American film producer (born 1940)

Sidney Ganis (born January 8, 1940) is an American motion picture executive and producer. He co-founded Out of the Blue Entertainment with his wife and business partner, Nancy Hult-Ganis, in 1996 following a distinguished career as a studio executive at Sony Pictures, Lucasfilm, Warner Bros., Paramount (where he served as President of the Motion Picture Group), and Columbia Pictures (where he was Vice Chairman).

On August 23, 2005, Ganis was elected President of the Academy of Motion Picture Arts and Sciences, serving a total of four consecutive one–year terms. As a Producer, he achieved box office and critical success with several films and documentaries, including Akeelah and the Bee, which he co-produced with Nancy.

Ganis also served for a decade on the board of Marvel Entertainment until its sale to Disney in 2009, and has held board positions with Film Independent, SF FILM, and the Berkeley Art Museum/Pacific Film Archive (Bay Area).

He currently serves as a trustee of The Academy Museum of Motion Pictures and SF Jazz in San Francisco.

==Early life==
Ganis was born in Brooklyn, New York. He is of Greek Jewish descent, from the city of Ioannina, in northwest Greece.

==Career==
Ganis was introduced to the world of entertainment when he worked as an office boy for theatrical publicists Lee Solters and Harvey Sabinson. This led him to a film career in marketing and publicity at several studios, including 20th Century Fox, Columbia Pictures, Seven Arts and Warner Bros. He eventually joined Lucasfilm, where he served as Senior Vice President for several years. There he was responsible for marketing The Empire Strikes Back, Return of the Jedi and the first two installments of the Indiana Jones tetralogy.

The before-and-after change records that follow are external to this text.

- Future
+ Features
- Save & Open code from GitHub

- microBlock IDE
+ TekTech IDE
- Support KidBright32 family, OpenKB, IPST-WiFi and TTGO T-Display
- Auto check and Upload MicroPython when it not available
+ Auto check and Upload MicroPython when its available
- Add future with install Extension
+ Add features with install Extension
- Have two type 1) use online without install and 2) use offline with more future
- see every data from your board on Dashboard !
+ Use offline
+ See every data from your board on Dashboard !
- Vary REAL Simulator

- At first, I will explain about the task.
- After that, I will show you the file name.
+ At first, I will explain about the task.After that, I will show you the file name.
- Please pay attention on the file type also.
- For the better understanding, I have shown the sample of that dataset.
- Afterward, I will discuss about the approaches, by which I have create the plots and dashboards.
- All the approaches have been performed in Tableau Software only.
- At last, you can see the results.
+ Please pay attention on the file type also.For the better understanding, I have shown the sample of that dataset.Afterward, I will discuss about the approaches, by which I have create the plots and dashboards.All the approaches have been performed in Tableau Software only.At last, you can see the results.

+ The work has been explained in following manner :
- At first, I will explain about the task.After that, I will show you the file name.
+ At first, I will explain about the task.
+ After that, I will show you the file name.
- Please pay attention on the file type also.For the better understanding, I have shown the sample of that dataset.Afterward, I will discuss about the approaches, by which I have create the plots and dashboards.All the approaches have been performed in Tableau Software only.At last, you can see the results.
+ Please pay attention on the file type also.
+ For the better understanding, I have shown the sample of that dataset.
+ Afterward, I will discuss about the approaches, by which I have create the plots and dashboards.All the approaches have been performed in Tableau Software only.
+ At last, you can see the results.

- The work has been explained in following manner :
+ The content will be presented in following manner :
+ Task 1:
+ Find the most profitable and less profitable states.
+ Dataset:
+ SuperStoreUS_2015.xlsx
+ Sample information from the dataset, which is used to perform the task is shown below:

In 1986, Ganis joined Paramount Pictures and eventually would become president of the Motion Picture Group, where he helped launch Top Gun and Fatal Attraction. As president, he oversaw the development and production of the worldwide hit Ghost, and bought the underlying rights to Forrest Gump, which would go on to become one of Paramount's biggest hits—both financially and critically—of all time.

After leaving Paramount in 1990, Ganis became president of marketing and distribution at Columbia Pictures. He was eventually made vice chairman of the studio. In 1996, he stepped down to produce via his independent production company, Out of the Blue... Entertainment. Under this company, Ganis co-executive produced ABC's Pan Am (2011–12) along with his wife, Nancy Hult Ganis, a fellow film and TV producer who developed and executive produced the series.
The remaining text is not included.